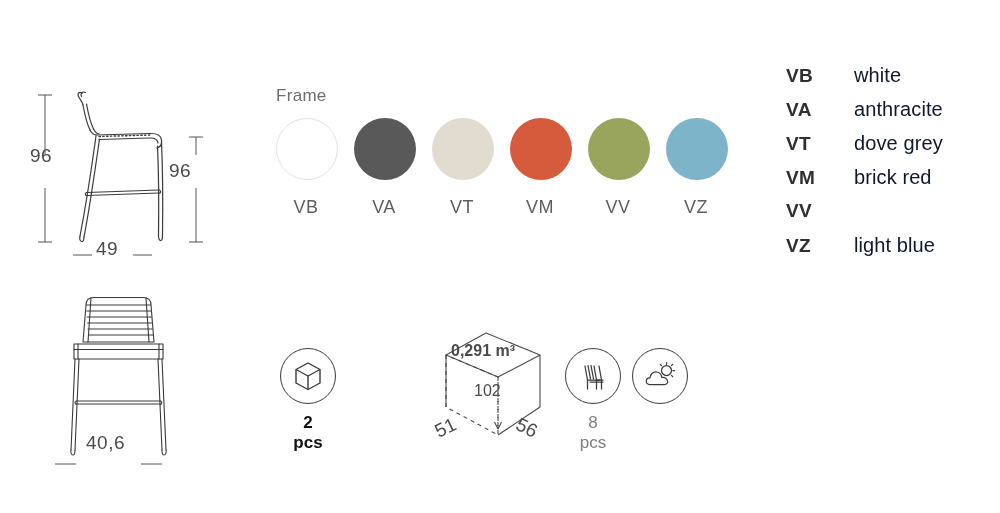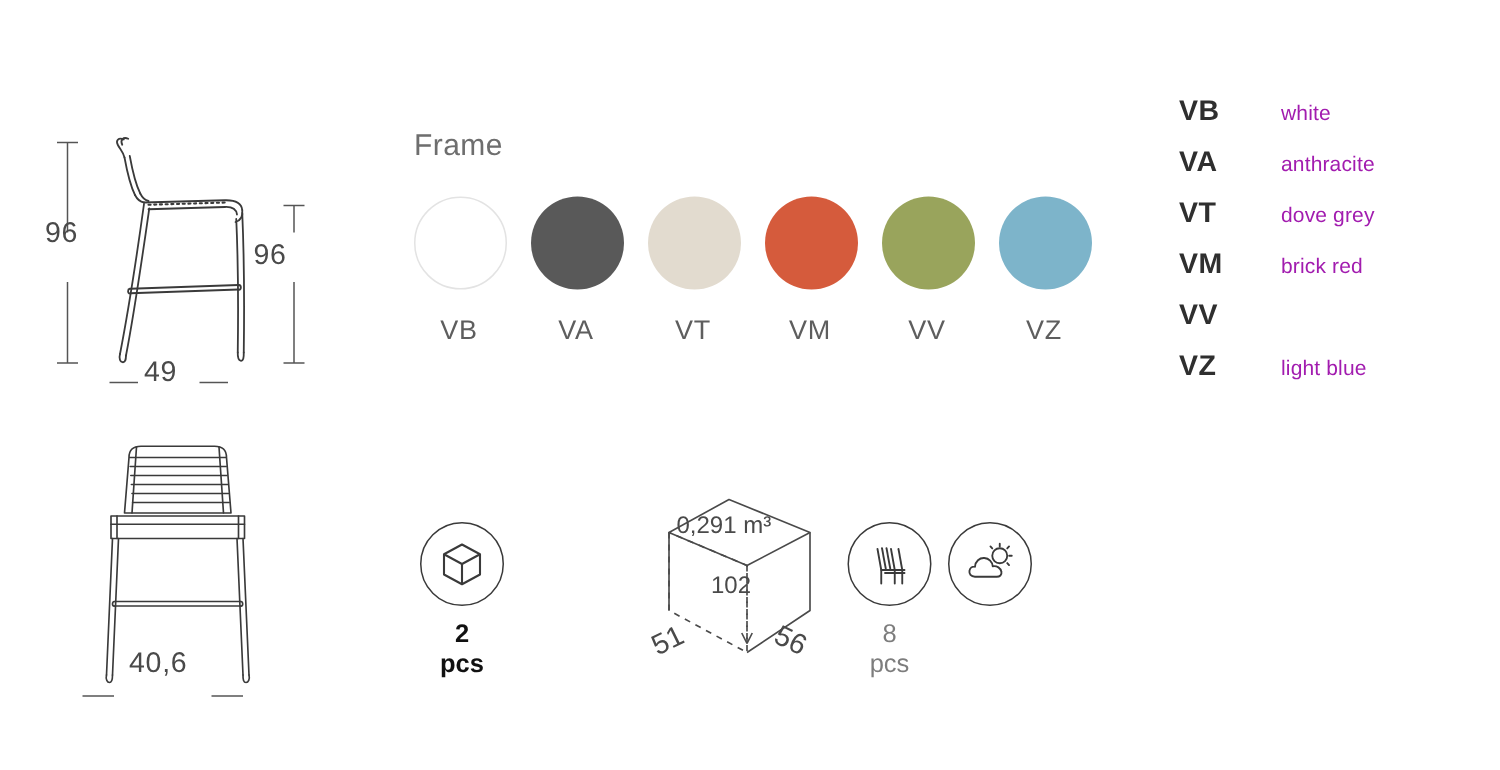--- a/index.html
+++ b/index.html
@@ -23,24 +23,24 @@
     position: absolute;
     font-size: 19px;
     color: #4a4a4a;
     font-family: "Liberation Sans", sans-serif;
     letter-spacing: 0.5px;
   }
 
   
   #frame-block { left: 276px; top: 86px; width: 470px; }
   #frame-label {
-    font-size: 20px;
+    font-size: 17px;
     color: #6e6e6e;
     letter-spacing: .3px;
-    margin-bottom: 22px;
+    margin-bottom: 12px;
   }
   .swatch-row { display: flex; gap: 18px; }
   .swatch-cell { width: 60px; text-align: center; }
   .swatch-dot {
     width: 62px; height: 62px;
     border-radius: 50%;
     margin: 0 auto;
     box-sizing: border-box;
   }
   .swatch-code {
@@ -58,22 +58,22 @@
     height: 34px;
   }
   .legend-code {
     width: 68px;
     font-size: 19px;
     font-weight: bold;
     color: #2f2f2f;
     letter-spacing: .4px;
   }
   .legend-name {
-    font-size: 14px;
-    color: #a21caf;
+    font-size: 20px;
+    color: #0f172a;
     letter-spacing: .1px;
   }
 
   
   #packaging { left: 280px; top: 330px; width: 430px; height: 140px; }
   .pk-item { position: absolute; text-align: center; }
   .pk-circle {
     width: 56px; height: 56px;
     border: 1.6px solid #3a3a3a;
     border-radius: 50%;
@@ -291,21 +291,21 @@
 
         <path d="M18,30 L18,82 L70,110 L70,52 Z" stroke-dasharray="4 4"></path>
 
         <path d="M112,30 L112,82 L70,110"></path>
         <path d="M18,30 L18,82"></path>
 
         <path d="M70,52 L70,104" stroke-dasharray="4 4"></path>
         <path d="M70,104 L66.5,97 M70,104 L73.5,97"></path>
       </g>
     </svg>
-    <div class="boxtext" style="left:23px;top:17px;">0,291 m³</div>
+    <div class="boxtext" style="left:23px;top:17px;font-weight:bold;">0,291 m³</div>
     <div class="boxtext" style="left:46px;top:57px;font-size:16px;">102</div>
     <div class="boxtext" style="left:7px;top:92px;transform:rotate(-26deg);font-size:19px;">51</div>
     <div class="boxtext" style="left:88px;top:92px;transform:rotate(26deg);font-size:19px;">56</div>
   </div>
 
   <div class="pk-item" style="left:285px;top:18px;width:56px;">
     <div class="pk-circle">
       <svg width="54" height="54" viewBox="0 0 54 54" style="position:absolute;left:0;top:0">
         <g fill="none" stroke="#3a3a3a" stroke-width="1.25" stroke-linejoin="round" stroke-linecap="round">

WORK REQUEST: Leaving the pictures out, print every line of the listing exactly.

YOUR RESPONSE:
--- a/index.html
+++ b/index.html
@@ -23,24 +23,24 @@
     position: absolute;
     font-size: 19px;
     color: #4a4a4a;
     font-family: "Liberation Sans", sans-serif;
     letter-spacing: 0.5px;
   }
 
   
   #frame-block { left: 276px; top: 86px; width: 470px; }
   #frame-label {
-    font-size: 20px;
+    font-size: 17px;
     color: #6e6e6e;
     letter-spacing: .3px;
-    margin-bottom: 22px;
+    margin-bottom: 12px;
   }
   .swatch-row { display: flex; gap: 18px; }
   .swatch-cell { width: 60px; text-align: center; }
   .swatch-dot {
     width: 62px; height: 62px;
     border-radius: 50%;
     margin: 0 auto;
     box-sizing: border-box;
   }
   .swatch-code {
@@ -58,22 +58,22 @@
     height: 34px;
   }
   .legend-code {
     width: 68px;
     font-size: 19px;
     font-weight: bold;
     color: #2f2f2f;
     letter-spacing: .4px;
   }
   .legend-name {
-    font-size: 14px;
-    color: #a21caf;
+    font-size: 20px;
+    color: #0f172a;
     letter-spacing: .1px;
   }
 
   
   #packaging { left: 280px; top: 330px; width: 430px; height: 140px; }
   .pk-item { position: absolute; text-align: center; }
   .pk-circle {
     width: 56px; height: 56px;
     border: 1.6px solid #3a3a3a;
     border-radius: 50%;
@@ -291,21 +291,21 @@
 
         <path d="M18,30 L18,82 L70,110 L70,52 Z" stroke-dasharray="4 4"></path>
 
         <path d="M112,30 L112,82 L70,110"></path>
         <path d="M18,30 L18,82"></path>
 
         <path d="M70,52 L70,104" stroke-dasharray="4 4"></path>
         <path d="M70,104 L66.5,97 M70,104 L73.5,97"></path>
       </g>
     </svg>
-    <div class="boxtext" style="left:23px;top:17px;">0,291 m³</div>
+    <div class="boxtext" style="left:23px;top:17px;font-weight:bold;">0,291 m³</div>
     <div class="boxtext" style="left:46px;top:57px;font-size:16px;">102</div>
     <div class="boxtext" style="left:7px;top:92px;transform:rotate(-26deg);font-size:19px;">51</div>
     <div class="boxtext" style="left:88px;top:92px;transform:rotate(26deg);font-size:19px;">56</div>
   </div>
 
   <div class="pk-item" style="left:285px;top:18px;width:56px;">
     <div class="pk-circle">
       <svg width="54" height="54" viewBox="0 0 54 54" style="position:absolute;left:0;top:0">
         <g fill="none" stroke="#3a3a3a" stroke-width="1.25" stroke-linejoin="round" stroke-linecap="round">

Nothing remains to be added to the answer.